Agreed that this should be achieved with the Nx.Container protocol, just calling it out for consideration and some colour. For example, in R you pass a dataframe to lm and identify the formula with regressand ~ regressor_1 + regressor_2 etc. So you might have a dataframe df with variables height, age and sex and you might write model = lm(height ~ age + sex, data = df). In this case, R treats age and sex together as a 2d matrix. In Python you can do very similar with sklearn and pandas.

At the simplest level, this definitely gets used pretty frequently in pandas.

R is a little more similar to what I think we'd do, which is very similar to your suggestion above @NduatiK. If you have a purely numerical dataframe, you can just call as.matrix on it.

from explorer.

NduatiK avatar NduatiK commented on September 26, 2024

The sklearn and pandas example is indeed what I was thinking of.

I had been worried about the datatypes on the final tensor but it is already possible to isolate the numeric columns with a select and then convert the result to a preferred tensor type using Nx.as_type.

I will look into Nx.Container

from explorer.

josevalim avatar josevalim commented on September 26, 2024

So what do you think about DF.to_tensor(df, ["height", "width"])? This ends up a 2d tensor.

from explorer.

NduatiK avatar NduatiK commented on September 26, 2024

Not sure if you are are asking me or @cigrainger, but that sounds looks good to me. I am currently doing the same thing but just using a DF.select first.

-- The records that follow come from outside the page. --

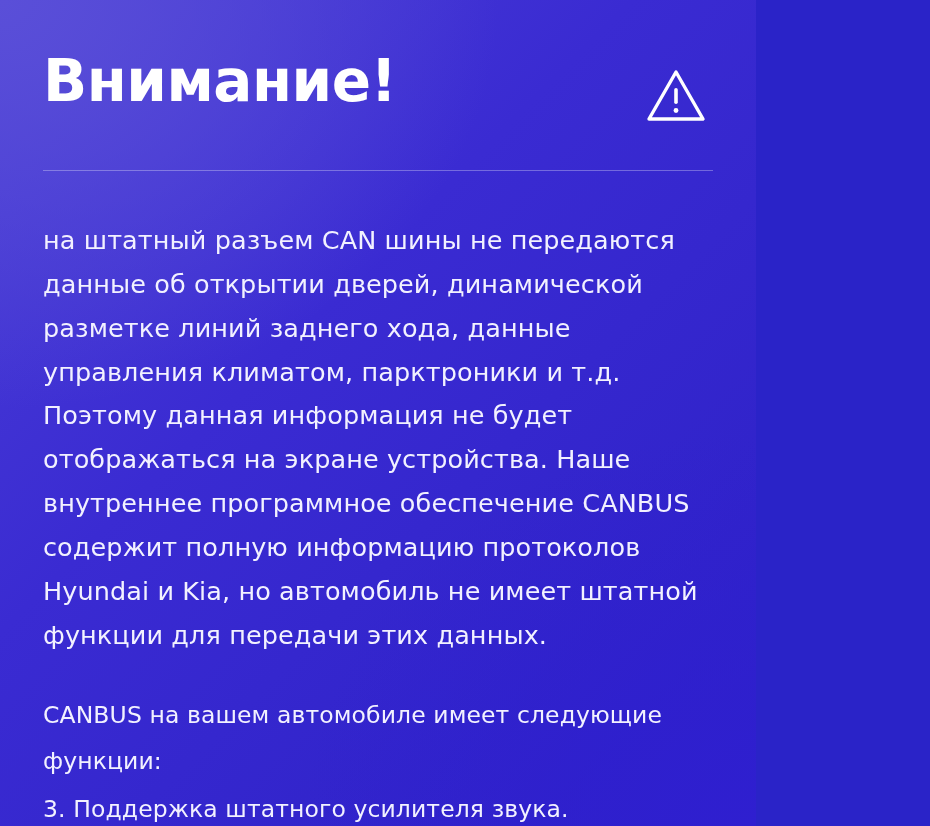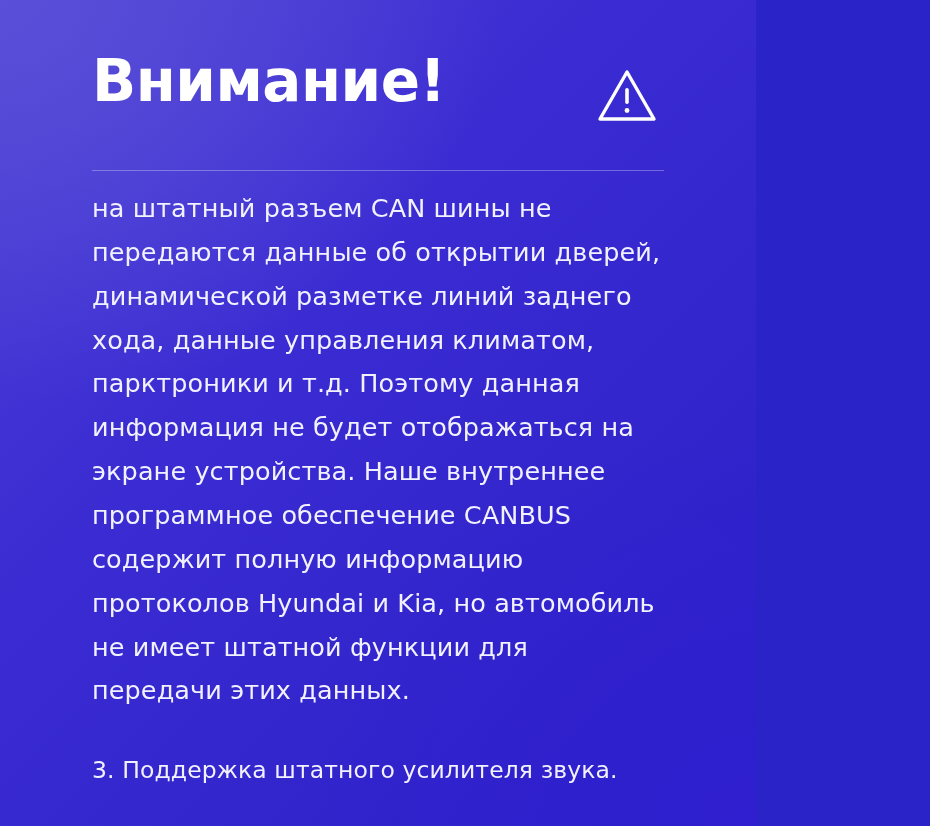"Внимание!" .poster { padding: 0 92px -> 0 43px }
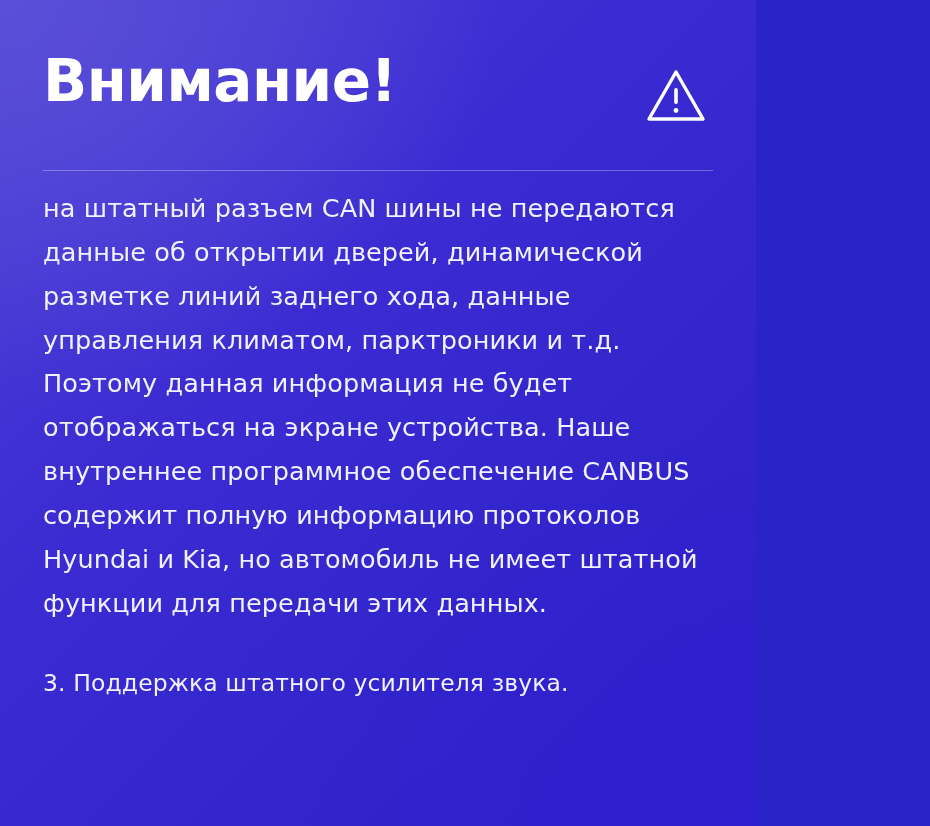"на штатный разъем CAN шины" .body-text { margin-top: 16px -> 48px }
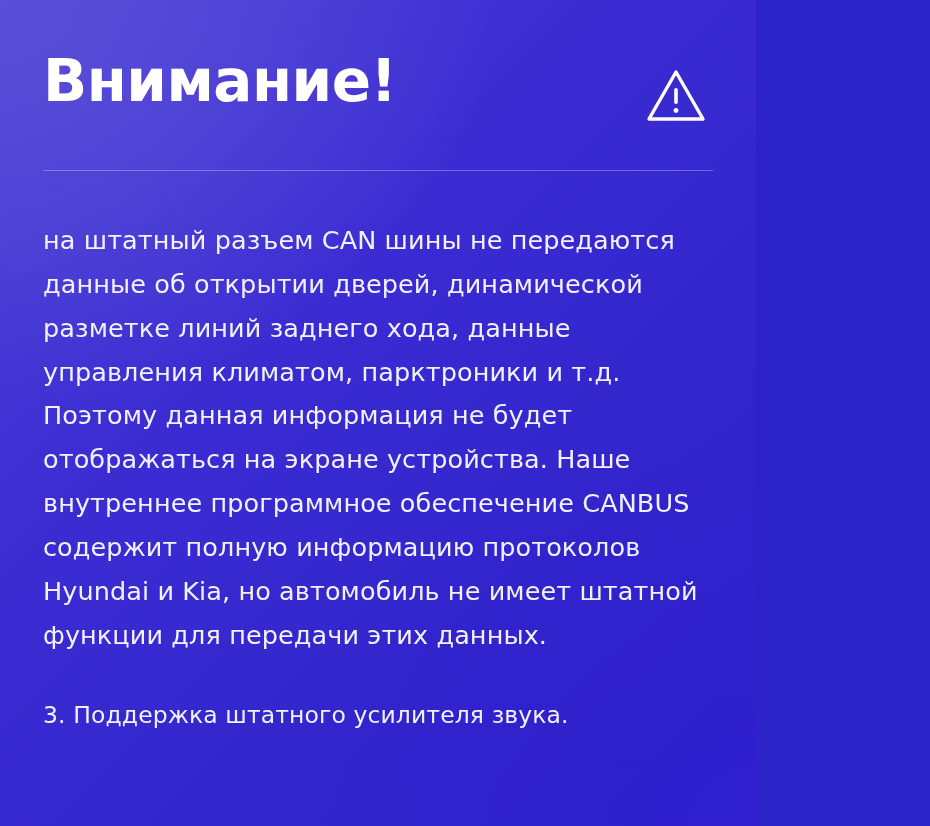"CANBUS на вашем автомобиле имеет" p.features-intro { html: none -> <p>CANBUS на вашем автомобиле имеет следующие функции:</p> }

Would this allow column names to be shared or is it a normal tensor?

from explorer.

josevalim avatar josevalim commented on September 26, 2024

I was asking both/everyone. :)

Would this allow column names to be shared or is it a normal tensor?

What do you mean?

from explorer.

josevalim avatar josevalim commented on September 26, 2024

One thing is that tensor names are atoms and columns are strings. But perhaps we could introduce a convention: if the column name is a string, then it is not named in the tensor. If an atom, it preserves its name in the tensor?

from explorer.

NduatiK avatar NduatiK commented on September 26, 2024

What do you mean?

I meant: Given dataframes do not have an obvious sorting of columns, would the returned tensor contain information about which series on the dataframe a column was created from. A DF with age and salary would lose data semantics as soon as it turns into a tensor. One would have to get the DataFrame.names and keep that around.

One thing is that tensor names are atoms and columns are strings

Whoops, just reread the docs. Turns out tensor names actually identify axes not columns, DataFrame column names do not map onto names on Nx.Tensor. If we were to do this, it would be using something else.

I am not sure it would make sense to add a field to the Nx.Tensor type since the column names would have to be tracked and could easily destroyed (eg when you run a dot product). Perhaps naming is something that should be tracked by ML algorithms that consume DataFrames.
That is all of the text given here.